> What is required: An exact reproduction of the data below is expected, free of images.

=== Section Start ===

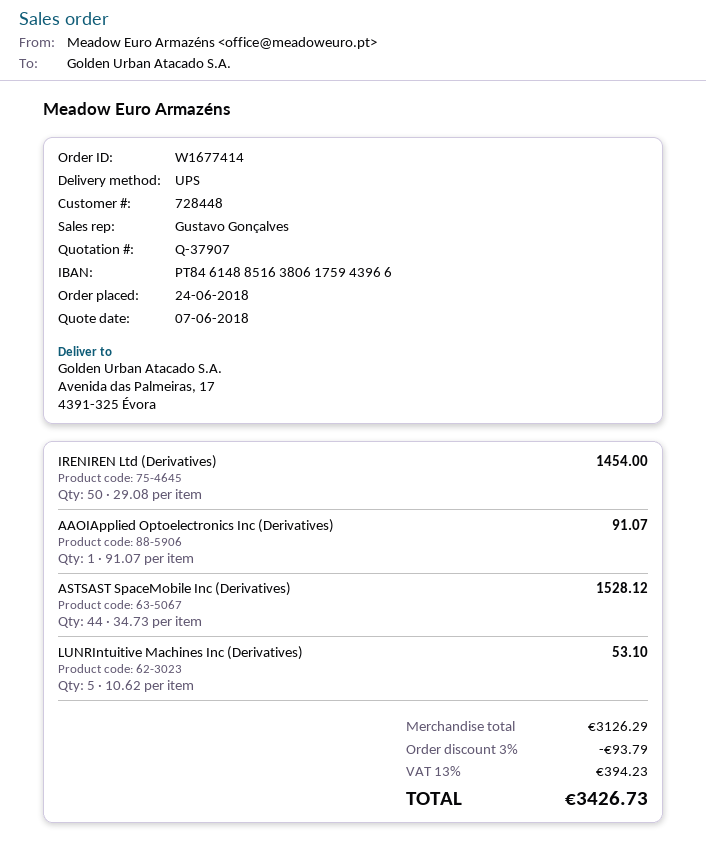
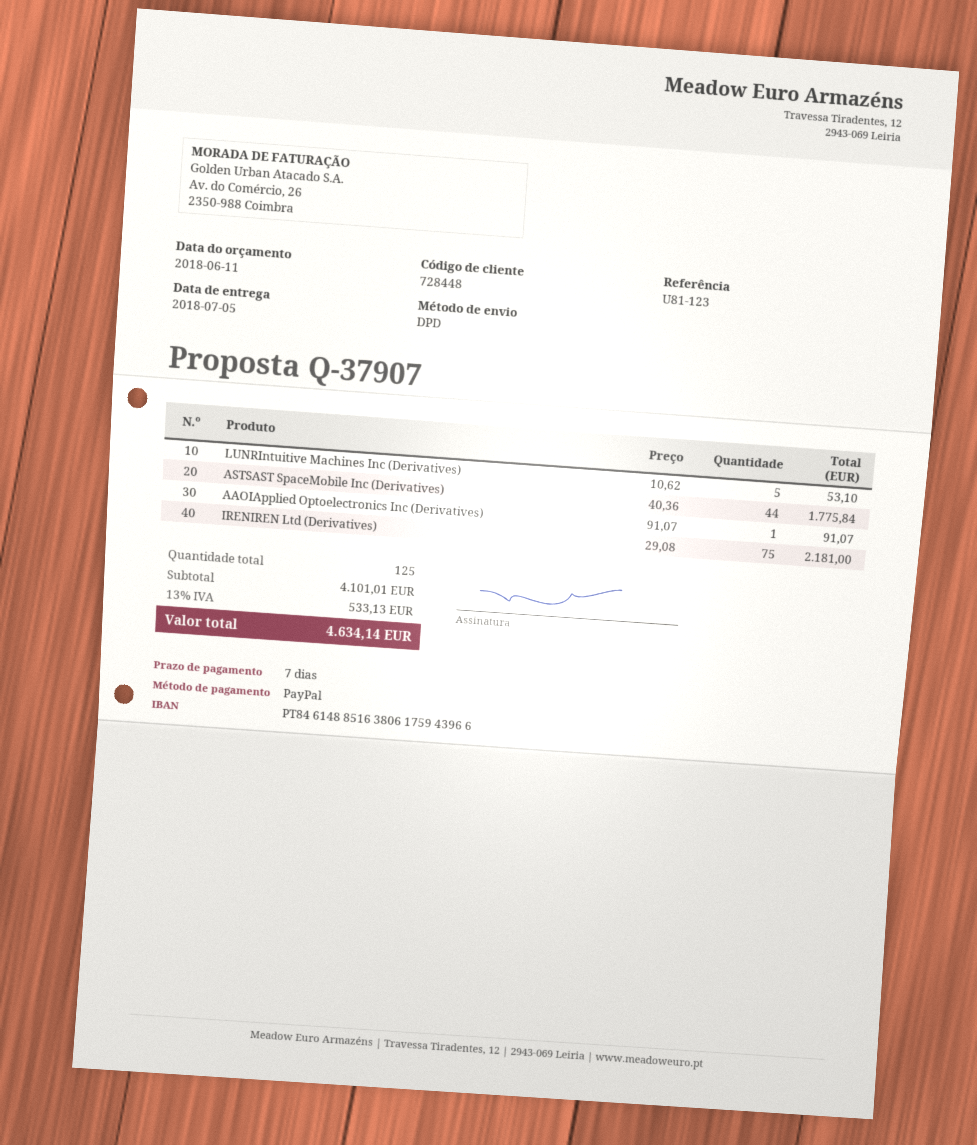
quote date: 2018-06-07 -> 2018-06-11
shipping method: UPS -> DPD
IRENIREN Ltd (Derivatives): 50 x 29.08 = 1454.00 -> 75 x 29.08 = 2181.00
ASTSAST SpaceMobile Inc (Derivatives): 44 x 34.73 = 1528.12 -> 44 x 40.36 = 1775.84
subtotal: 3126.29 -> 4101.01
discount: 3% = 93.79 -> none
tax: 13% = 394.23 -> 13% = 533.13
total: 3426.73 -> 4634.14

=== Section End ===

> Exercise solution:
quote date: 2018-06-07 -> 2018-06-11
shipping method: UPS -> DPD
IRENIREN Ltd (Derivatives): 50 x 29.08 = 1454.00 -> 75 x 29.08 = 2181.00
ASTSAST SpaceMobile Inc (Derivatives): 44 x 34.73 = 1528.12 -> 44 x 40.36 = 1775.84
subtotal: 3126.29 -> 4101.01
discount: 3% = 93.79 -> none
tax: 13% = 394.23 -> 13% = 533.13
total: 3426.73 -> 4634.14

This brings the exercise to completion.